By invoking summary judgment, “the moving party in effect declares that the evidence is
insufficient to support the nonmoving party’s case.” United States v. One Parcel of Real Prop.
(Great Harbor Neck, New Shoreham, R.I.), 960 F.2d 200, 204 (1st Cir. 1992) (citing Celotex
Corp. v. Catrett, 477 U.S. 317, 325 (1986)). “To succeed in showing that there is no genuine
dispute of material fact,” the moving party must “‘affirmatively produce evidence that negates an
essential element of the non-moving party’s claim,’ or, using ‘evidentiary materials already on
file . . . demonstrate that the non-moving party will be unable to carry its burden of persuasion at
trial.’” Ocasio-Hernández v.

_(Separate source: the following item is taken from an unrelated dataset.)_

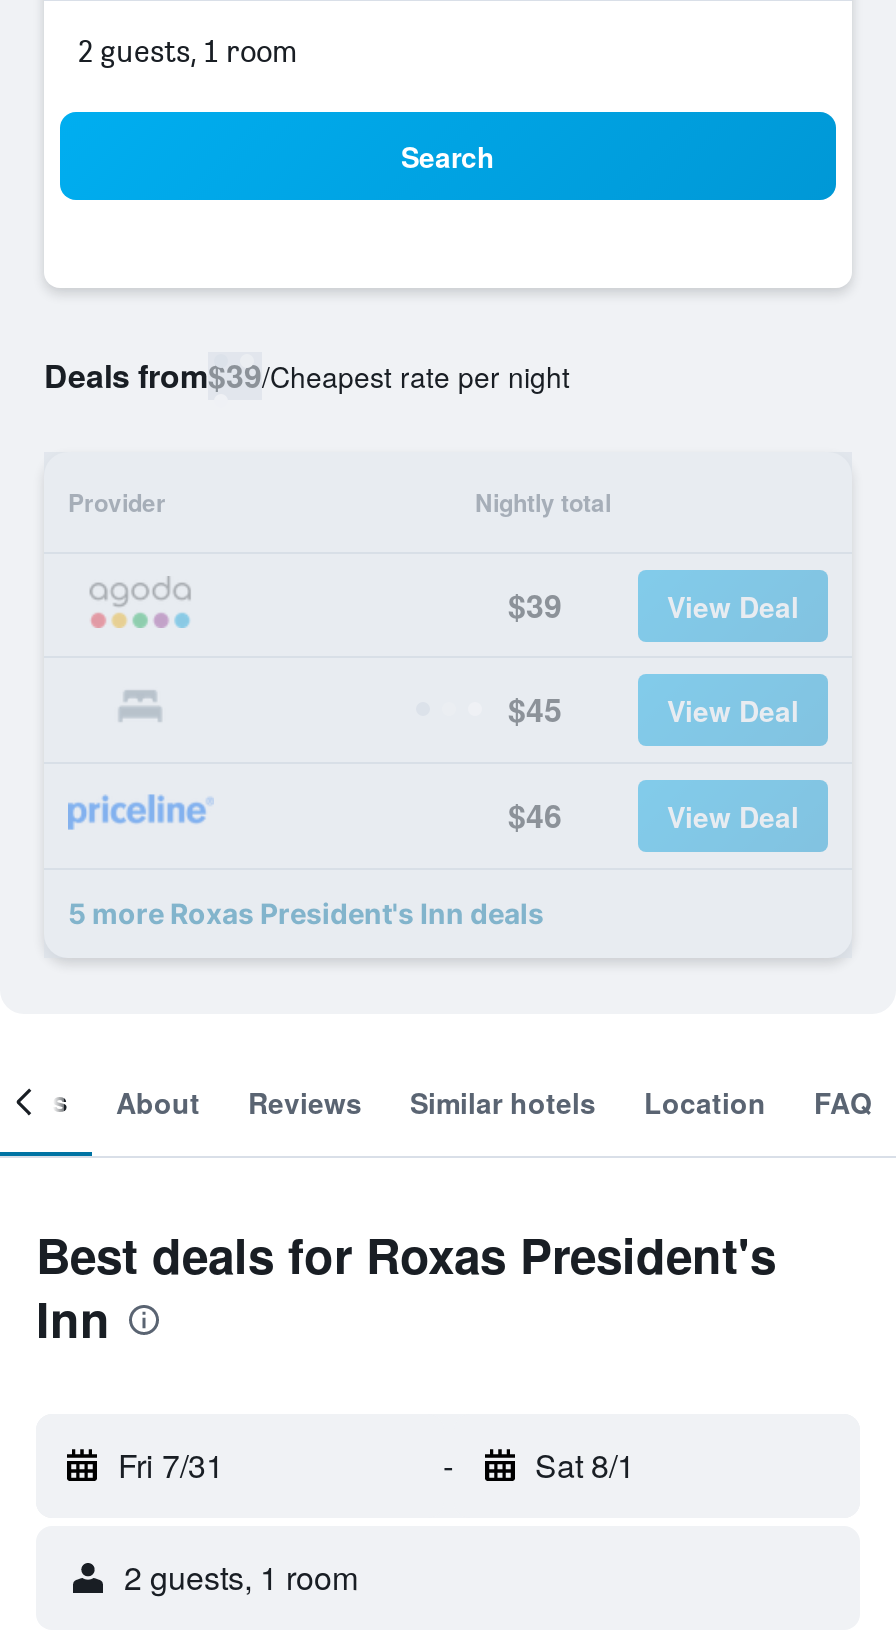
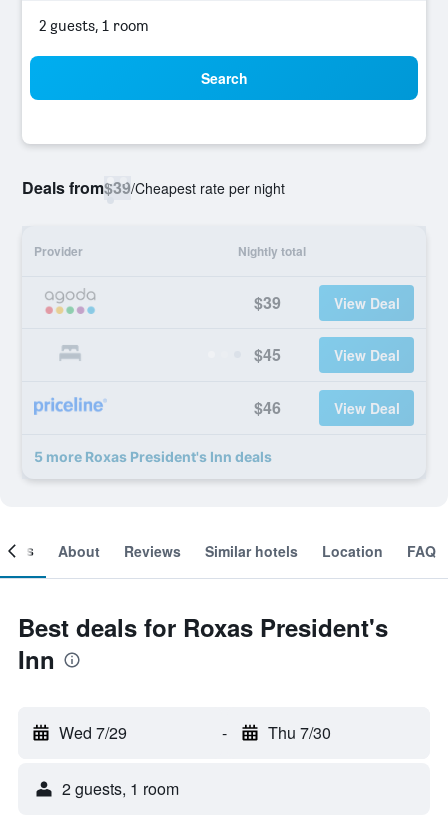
[118,1442,224,1488] Fri 7/31 -> [59,721,127,744] Wed 7/29
[535,1442,635,1488] Sat 8/1 -> [268,721,330,744] Thu 7/30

Fortuño-Burset, 777 F.3d 1, 4–5 (1st Cir. 2015) (quoting Carmona
v. Toledo, 215 F.3d 124, 132 (1st Cir. 2000)).
Conversely, “[t]o defeat a properly supported motion for summary judgment, the
nonmoving party must establish a trial-worthy issue by presenting enough competent evidence to
enable a finding favorable to the nonmoving party.” ATC Realty, LLC v. Town of Kingston,
N.H., 303 F.3d 91, 94 (1st Cir. 2002) (internal quotations and citation omitted). That is, the
nonmoving party must set forth specific, material facts showing that there is a genuine
disagreement as to some material fact. One Parcel of Real Prop., 960 F.2d at 204 (citing
Anderson v. Liberty Lobby, Inc., 477 U.S. 242, 256–57 (1986)).
In reviewing the record, the Court “must take the evidence in the light most flattering to
the party opposing summary judgment, indulging all reasonable inferences in that party’s favor.”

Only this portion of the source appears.